API Design 101: API Product Management (2/2)

Abhinav Garg
A case for humanity
4 min readOct 30, 2021

In the last part of this blog ‘API Design 101: The Basics’, we learned about APIs, their design principles, and some best practices. In this part, we will learn about API Product Management.

API Product Mindset

Like we read in the last post, developing APIs is a continuous process that should be done keeping the users in mind. This is where the concept of API product management and the team comes into play.

API product mindset dictates that APIs are like designing products and not mere one-time effort. APIs evolve with changing customer and business needs. Product mindset ensures that the team looks at ways to provide strategic value to the customer and not design it with just great architecture in mind. This means that APIs are designed with the correct scope which is not too narrow and not too broad and are flexible enough to be used in gazillions of ways to foster innovation.

This also calls for an API team that is composed of Product Managers among others. Historically, Product Managers have been seen as folks who look at the product suite and front end. However, with evolving times and the increasing role of APIs, Product Managers are required to manage APIs as a standalone product suite. Contrary to popular opinion about this kind of product management being a secondary role, API product management requires significant time and has far-reaching business impacts. It requires additional competencies such as understanding the tech infrastructure, long-lasting design, and slim tolerance for errors.

The Dream team

An API team unlike other teams has its own set of requirements. The composition of the team may vary but the team members need to perform various roles to ensure success.

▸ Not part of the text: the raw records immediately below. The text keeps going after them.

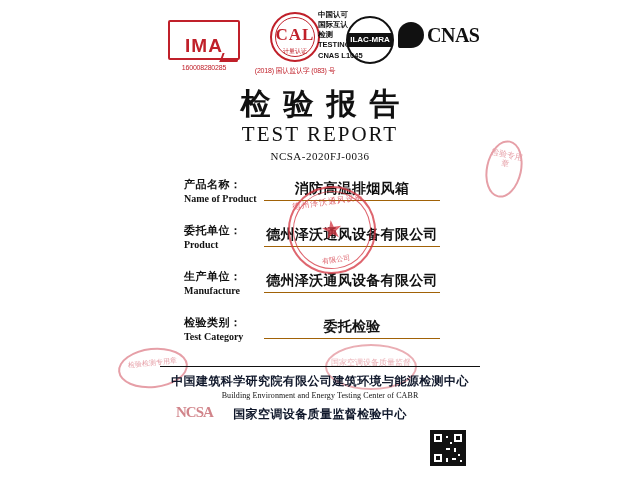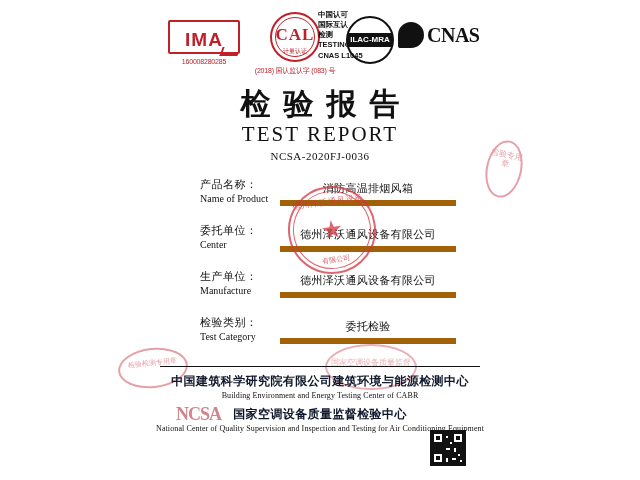"IMA" .ima-box { padding: 8px 0 3px 0 -> 14px 0 3px 0 }
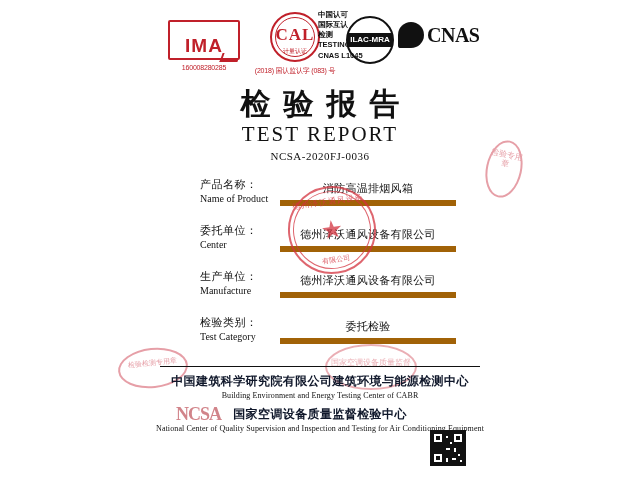"产品名称：" .fields { font-weight: none -> bold; left: 200px -> 184px }
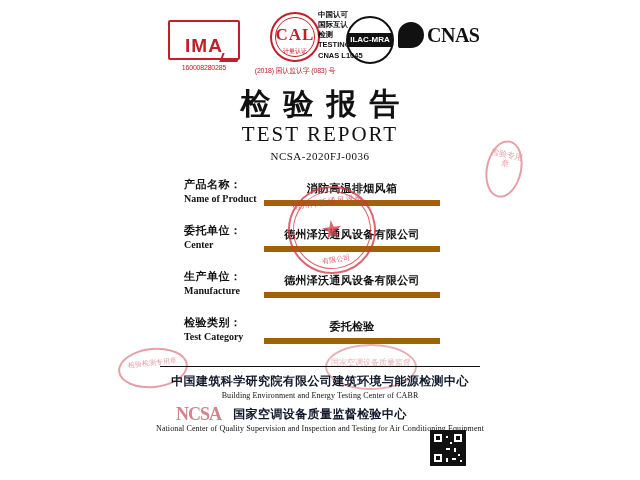"消防高温排烟风箱" .field-value { border-bottom: 6px solid #a16207 -> 1px solid #a16207; font-size: 11px -> 14px }
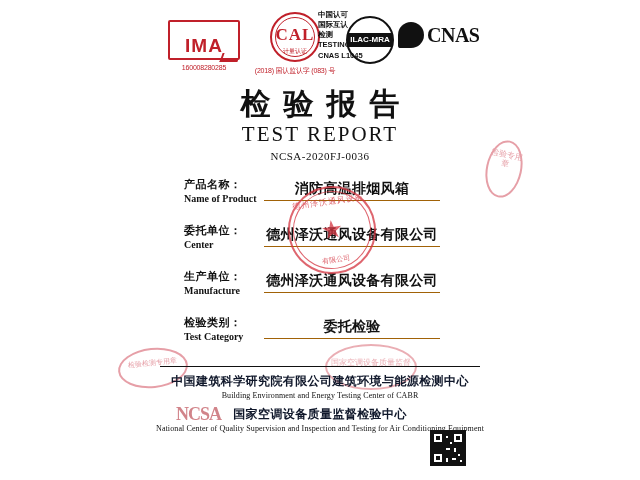"Center" span.en { text: Center -> Product }
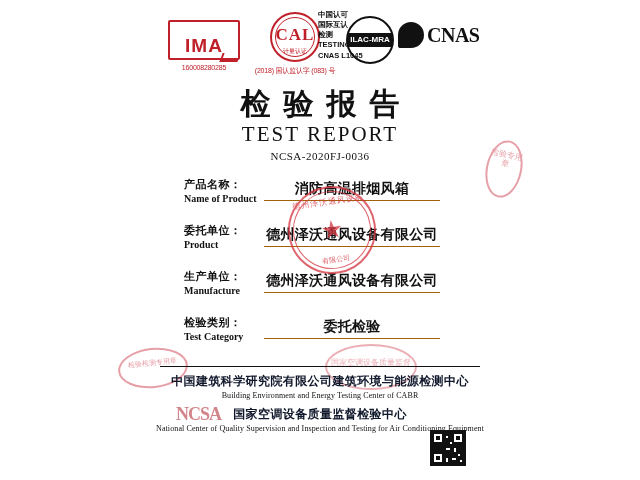"NCSA" .watermark-left { font-size: 18px -> 15px }
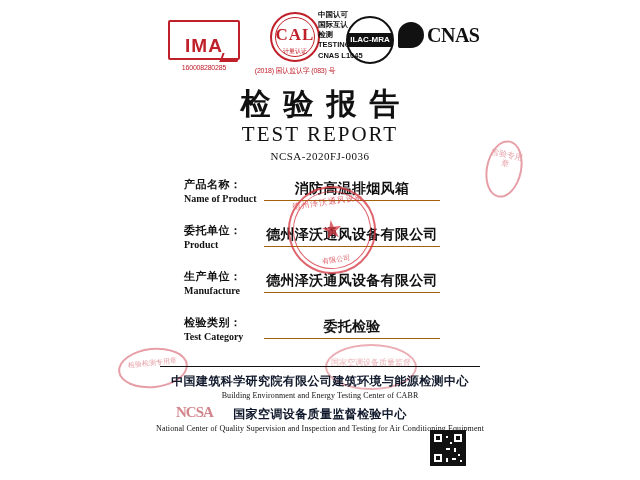"National Center of Quality Supervision" div.f-en { html: <div>National Center of Quality Supervision and Inspection and Testing for Air Conditioning Equipment</div> -> none }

Following is a brief on the same:

  1. Product Manager: The manager is responsible for collecting customer needs, driving insights, ensuring cross-functional conversations, and helping develop a shared vision for the APIs. The manager is also required to understand the technical specifications and effectively communicate those benefits to the stakeholders.
  2. API Architect: The architect is responsible for planning, designing, and reviewing the construction of APIs.
  3. API Developer: Developers are the folks who actually build those APIs. They not only build but also ensure the availability of important resources that ensure API adoption such as discoverability and documentation.
  4. API Evangelist: They represent the voice of API consumers. They ensure that the API consumers have all the necessary tools to use the APIs. They are responsible for managing developer portals, detailed info-pages, and SDKs. They also ensure internal and external outreach using hackathons, answering questions, bringing feedback, marketing APIs using SEO and targeted ads, building communities using forums, meet-ups, and conferences, and communicating clear and concise value propositions.
  5. API Champion: They are responsible for connecting the value of APIs to business and strategy. Their role is to convert tech specs into metrics that track business goals such as customer satisfaction, revenues, and customer adoption. They also need strong influencing skills to procure funding and resources for API teams by providing the right visibility to internal business teams.

Design Reviews

Designing APIs and ensuring that APIs are consistent as the team expands becomes difficult. This means that we need processes and infrastructure in place. Following are some good practices for the same:

  1. Design Document: A concept note describing customer needs, broad requirements, and success metrics. A Tech spec describing endpoints, events, parameters, errors, and the backend architecture
  2. API reviews: Post internal reviews, get the API suite reviewed by an external team responsible for giving a green light to APIs. This external team can act as a council that consists of cross-functional members, the council checks for interoperability, consistency, migration to new infra, and the tech burden involved
  3. User Testing: Launch alpha and beta versions with a smaller set of users, understand their problems, fine-tune the APIs using interviews and usage stats
  4. Canary Releases: Gate in the customers slowly, ironing out the bugs further, fixing documentation, and improving error handling

To summarize, APIs have become the go-to solutions for organizations to grow their business. API product management is therefore slowly but surely coming to the center stage. This form of product management sure requires some special set of skills but honing those skills is not difficult. Additionally, becoming adept at API product management can also help PMs not only in their current API teams but later in other teams as well as they would now know the power of APIs and how to integrate them into their products.